The password security policy is understood by staff and pupils. Password changes are forced every 90 days in line with government recommendation for all users and there are appropriate support mechanisms in place for this. There is a clear approach to data security within the school; staff laptops have encrypted volumes for sensitive data; all staff have access to SIMS Terminal Server for MIS data and encrypted USB sticks are used.

In its work with the local University, the school has created a team of Year 10 students who adopt the role of e-safety ambassadors. These students have a mentoring role as well as producing resources such as anti-bullying videos, podcasts and newsletters.

The whole school ethos around safeguarding and making the school “a safe place to be” is very apparent and is clearly understood by the whole school population. Reporting routines for e-safety are integrated into the school’s Anti Bullying Committee structure allowing it to be embedded and linked to other areas of safeguarding. Staff are confident that they can rely on students to report incidents both formally and informally which emphasises the degree of trust that exists in that relationship. The e-safety agenda is championed by the Headteacher and driven by a number of key staff who maintain its high profile.

The development of practical e-safety policies ensures that the whole school has ownership of e-safety, and age-related Acceptable Use Policies reflect a real understanding of the e-safety needs of different user groups in the school.

The children themselves have a very clear idea of the uses of ICT within the classroom and have a clear understanding of e-safety. They know the rewards and sanctions applied for good use and inappropriate use of computers and are keen to share their home experiences of computer use. This demonstrates a real drive in the school to partner computer use with personal safety.

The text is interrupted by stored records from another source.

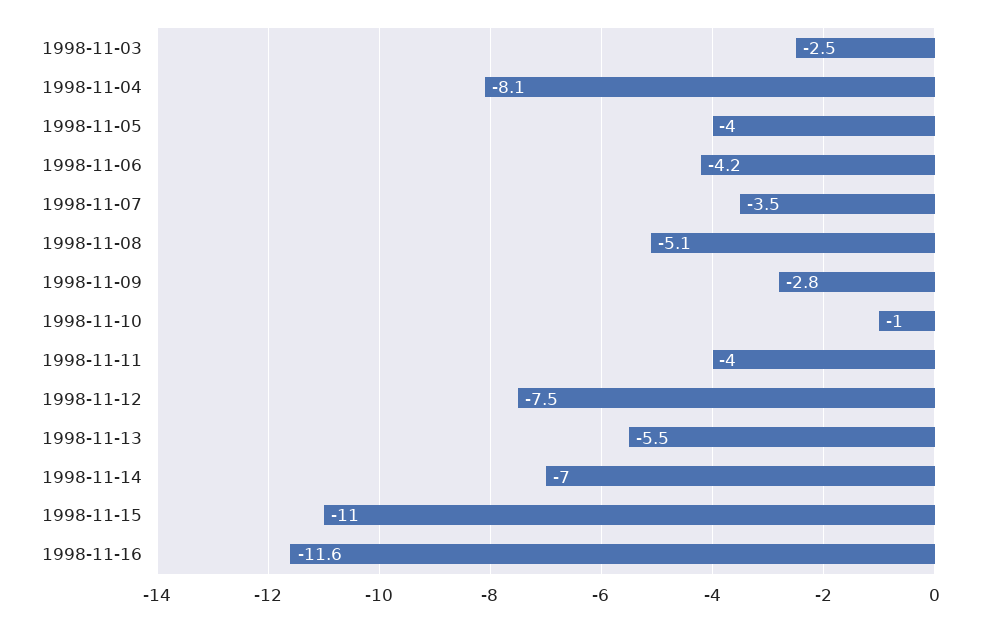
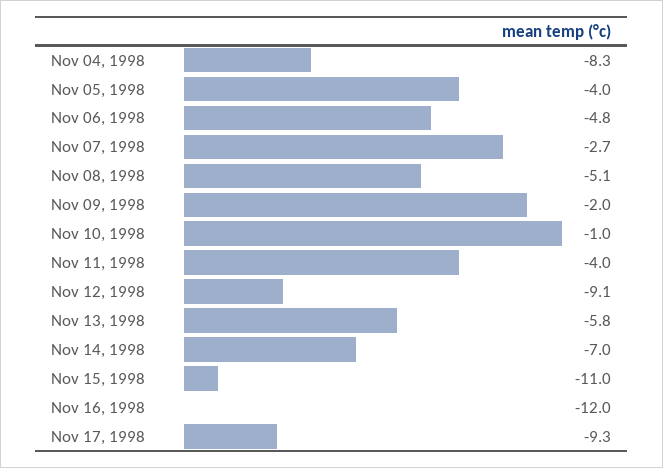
1998-11-03: -2.5 -> none
1998-11-04: -8.1 -> -8.3
1998-11-06: -4.2 -> -4.8
1998-11-07: -3.5 -> -2.7
1998-11-09: -2.8 -> -2
1998-11-12: -7.5 -> -9.1
1998-11-13: -5.5 -> -5.8
1998-11-16: -11.6 -> -12
Nov 17, 1998: none -> -9.3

There are clear indications of excellent teamwork and of a caring ethos around safeguarding children. The key staff are keen to support parents and children if inappropriate activities, eg. Cyberbullying, happen outside of school, and involve parents when appropriate. E-safety is clearly embedded in all areas of the school community

It was a privilege to join the school for the morning and to experience the commitment and enthusiasm of children, parents, teaching and non-teaching staff, and governors to e-safety. The hard work and dedication of the senior leadership team have fostered a team approach and ensured a high quality ICT experience for the children and ensured that the safety and the children in their care is a top priority.

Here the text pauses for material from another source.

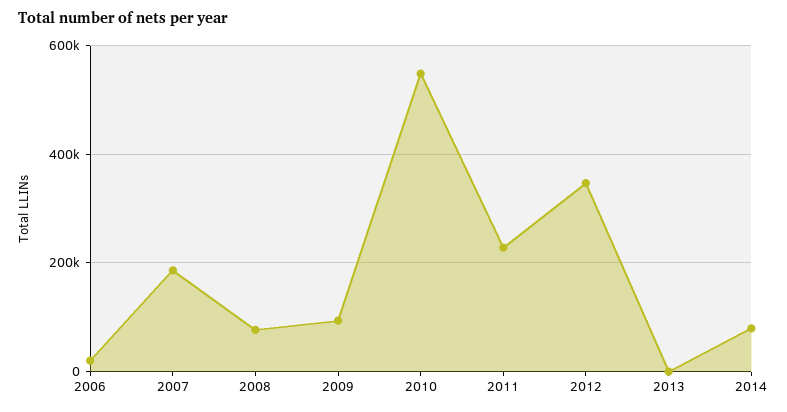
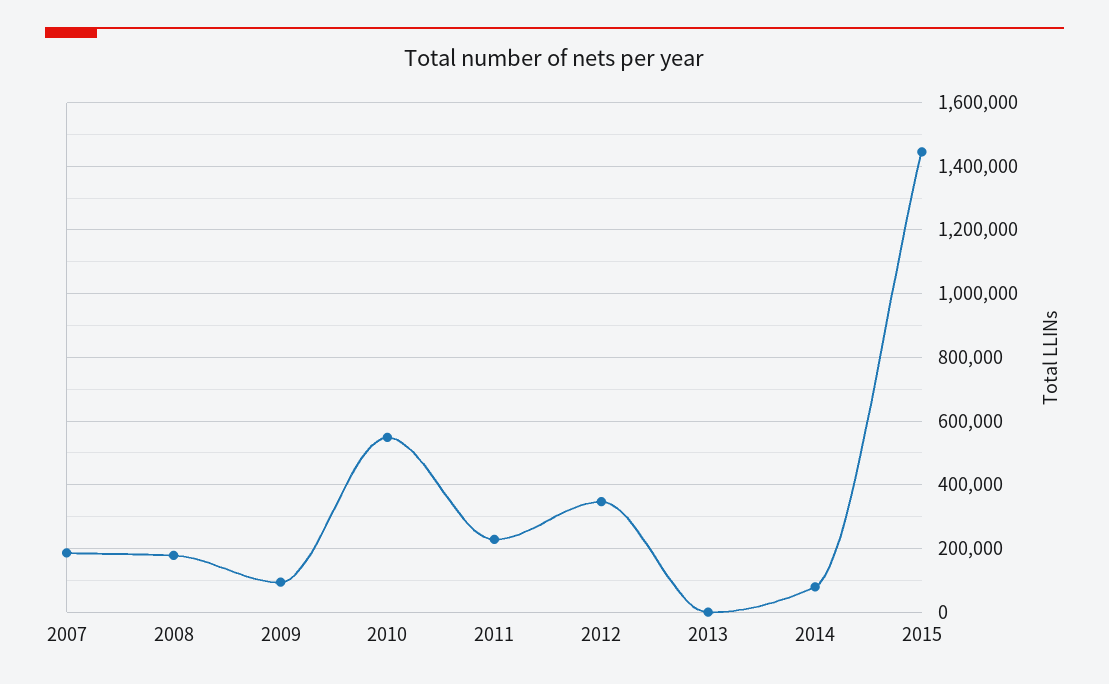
2006: 20000 -> none
2008: 80000 -> 180000
2015: none -> 1440000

The school has created an ‘e team’ comprised of students from year 7 to year 9 who provide training and support within school and to a local primary school on e-safety. They have presented to regional audiences and LSCB groups. Their role as ambassadors for e-safety has helped staff and pupils to discuss and learn about e-safety issues. Their video is available to parents with links to relevant sites in the school VLE public area. Their confidence and sociable manner shine through and allow peers and younger students to engage, relating to them easily. The role of the student ‘e team’ could be developed to encompass older students and extend support for feeder schools.